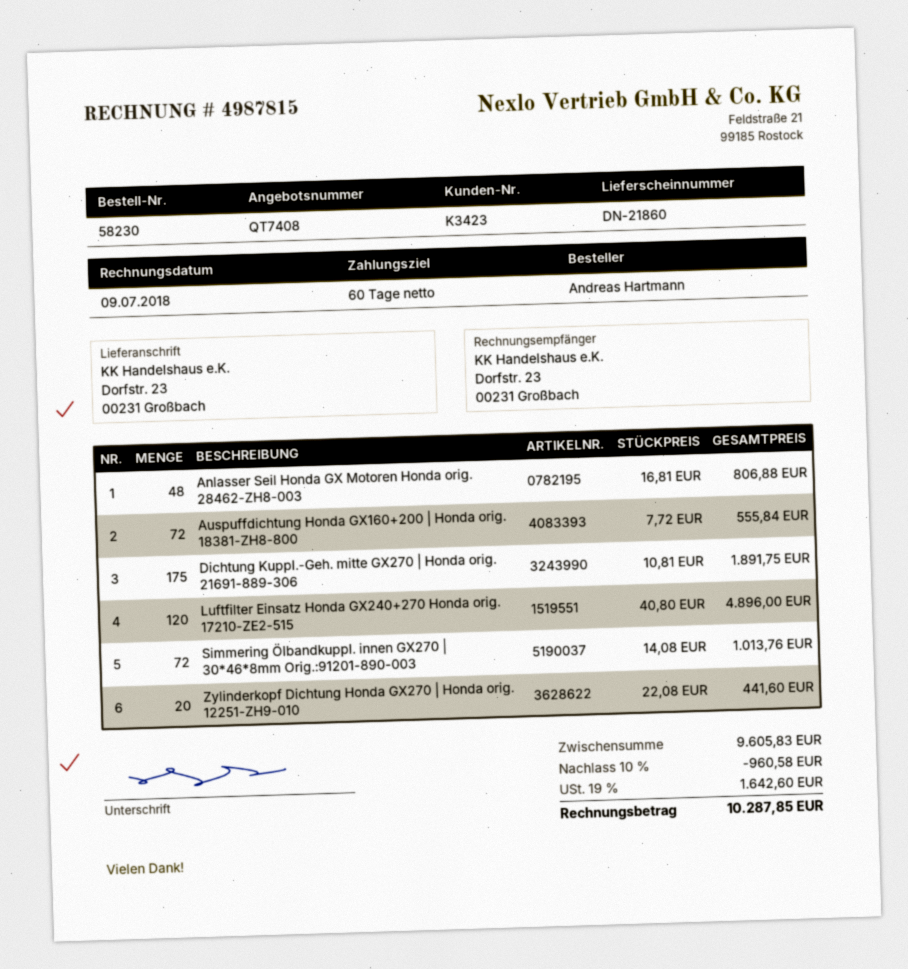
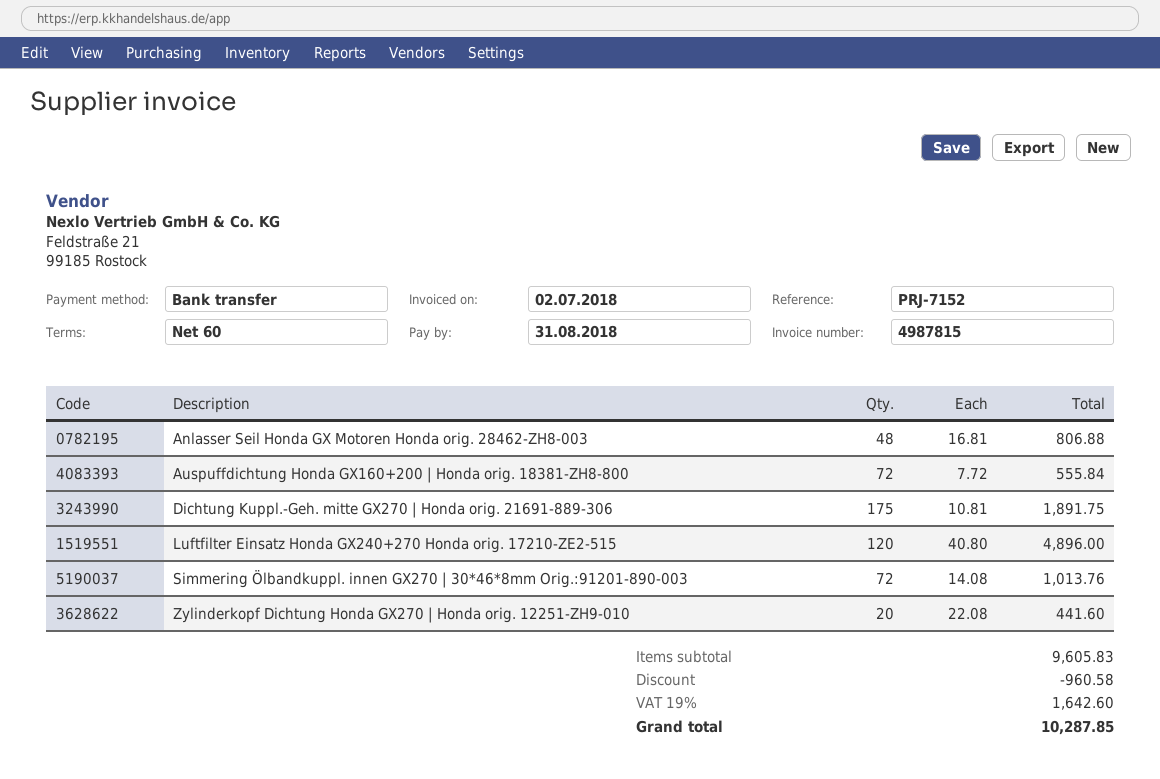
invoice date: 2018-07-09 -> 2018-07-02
################
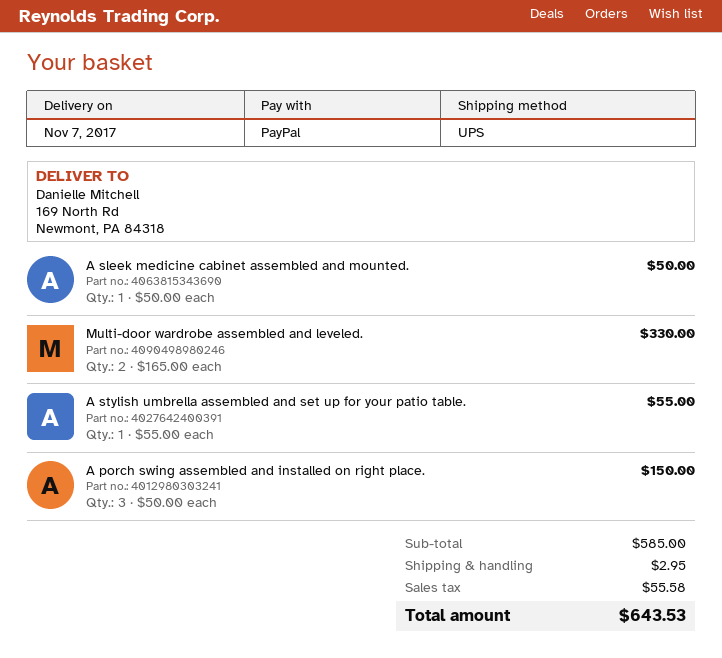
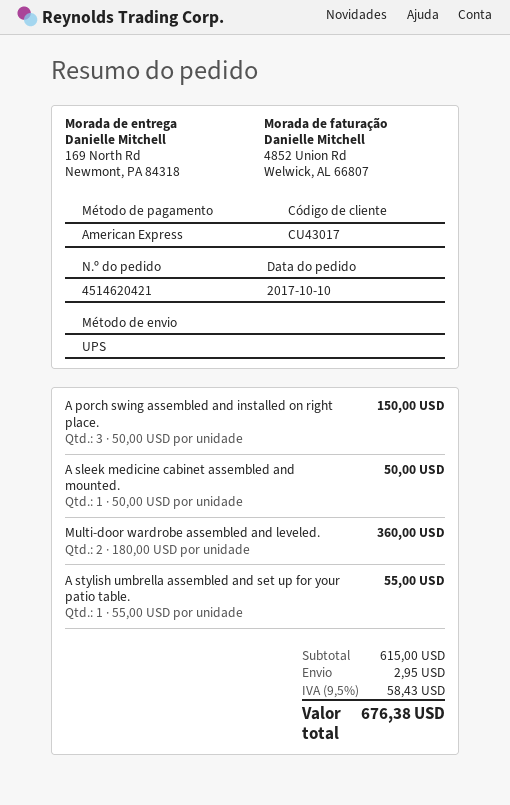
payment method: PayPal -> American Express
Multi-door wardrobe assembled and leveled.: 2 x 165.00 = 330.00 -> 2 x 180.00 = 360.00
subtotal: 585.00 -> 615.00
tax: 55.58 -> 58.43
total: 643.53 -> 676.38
################
_EXERCISE BRIEF_
Set down again, word for word, the stretch of records from the line with "subtotal: 585.00 -> 615.00" to the line with "total: 643.53 -> 676.38", both of those lines included.

_PROBLEM SOLUTION_
subtotal: 585.00 -> 615.00
tax: 55.58 -> 58.43
total: 643.53 -> 676.38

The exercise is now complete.